Yang masih hangat tentu video tabur duit oleh seorang wanita kepada wanita lain yang adalah sahabatnya sendiri dan diketahui telah berselingkuh dengan suami si penabur duit. Video dengan durasi 4.52 detik tersebut hampir sepenuhnya menggunakan bahasa jawa. Pada intinya si penabur duit geram dengan ulah sahabatnya yang main belakang dengan suaminya bahkan sampai bisa mendirikan rumah.  Ia beranggapan bahwa sang sahabat hanya mengejar materi semata dari sang suami.
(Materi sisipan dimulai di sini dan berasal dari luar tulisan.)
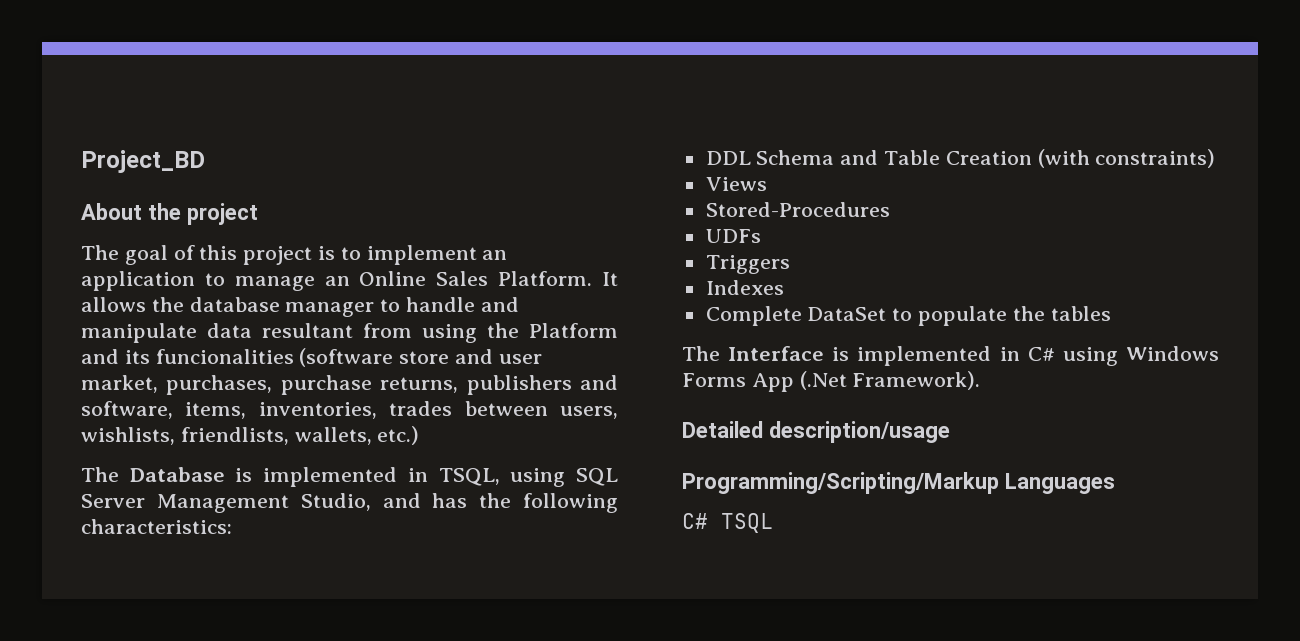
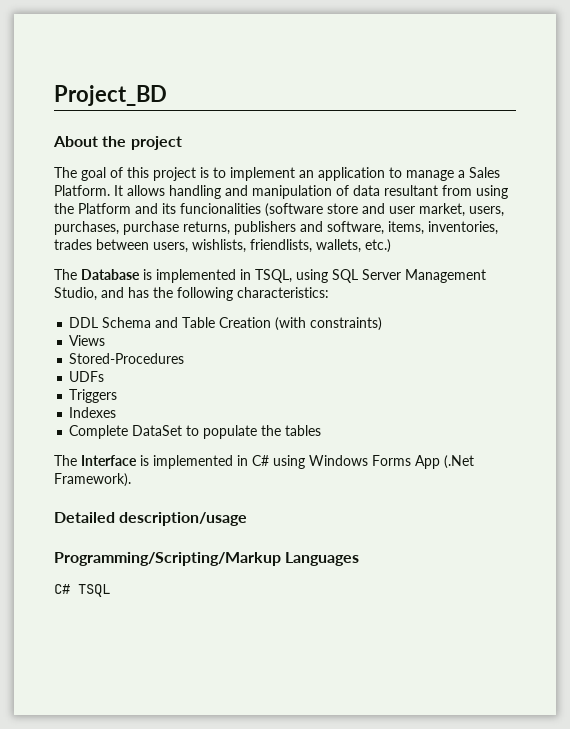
[324,271,427,286] an Online -> [458,170,465,178] a
[151,297,519,317] [81,323,197,343] the database manager to handle and manipulate -> [169,185,349,199] handling and manipulation of
(158, 384) none -> [469,206,504,217] users,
Banyaknya berita pelakor yang muncul ke permukaan tak lain disebarkan sendiri oleh si korban. Tunggu, mari kita garis bawahi dulu, jika yang dimaksud pelakor adalah yang sesuai dengan artinya maka kesemuanya adalah seorang wanita, yang merebut lelaki orang. Pria yang merebut istri orang tidak termasuk di sini. Meski secara pribadi menurut saya harusnya ada istilah tandingan lain misal Peristor (Perebut Istri Orang) agar berimbang. Mari kita singkat Peristor hanya di sini saja, untuk sekadar memudahkan.

Korban Pelakoran (mereka yang suaminya direbut) adalah wanita. Mengutip dari Detik.com "Kebiasaan perempuan yang memiliki reaksi lebih emosional menjelaskan banyak hal, seperti saat mereka sedang menderita karena depresi atau gangguan kecemasan terhadap pasangannya." kata salah seorang peneliti dalam studi, Adrianna Mendrek.

Wanita cenderung lebih ekspresif dibanding pria, karenanya kegiatan menyebarkan aib keluarga sendiri dilakukan secara spontan, emosional dan tanpa berpikir panjang dengan akibat-akibat yang mungkin ditimbulkan. Targetnya mereka adalah melampiaskan kekesalan dan sakit hati serta mempermalukan si pelakor. Dengan begitu segala rasa sakit sedikit terbayarkan.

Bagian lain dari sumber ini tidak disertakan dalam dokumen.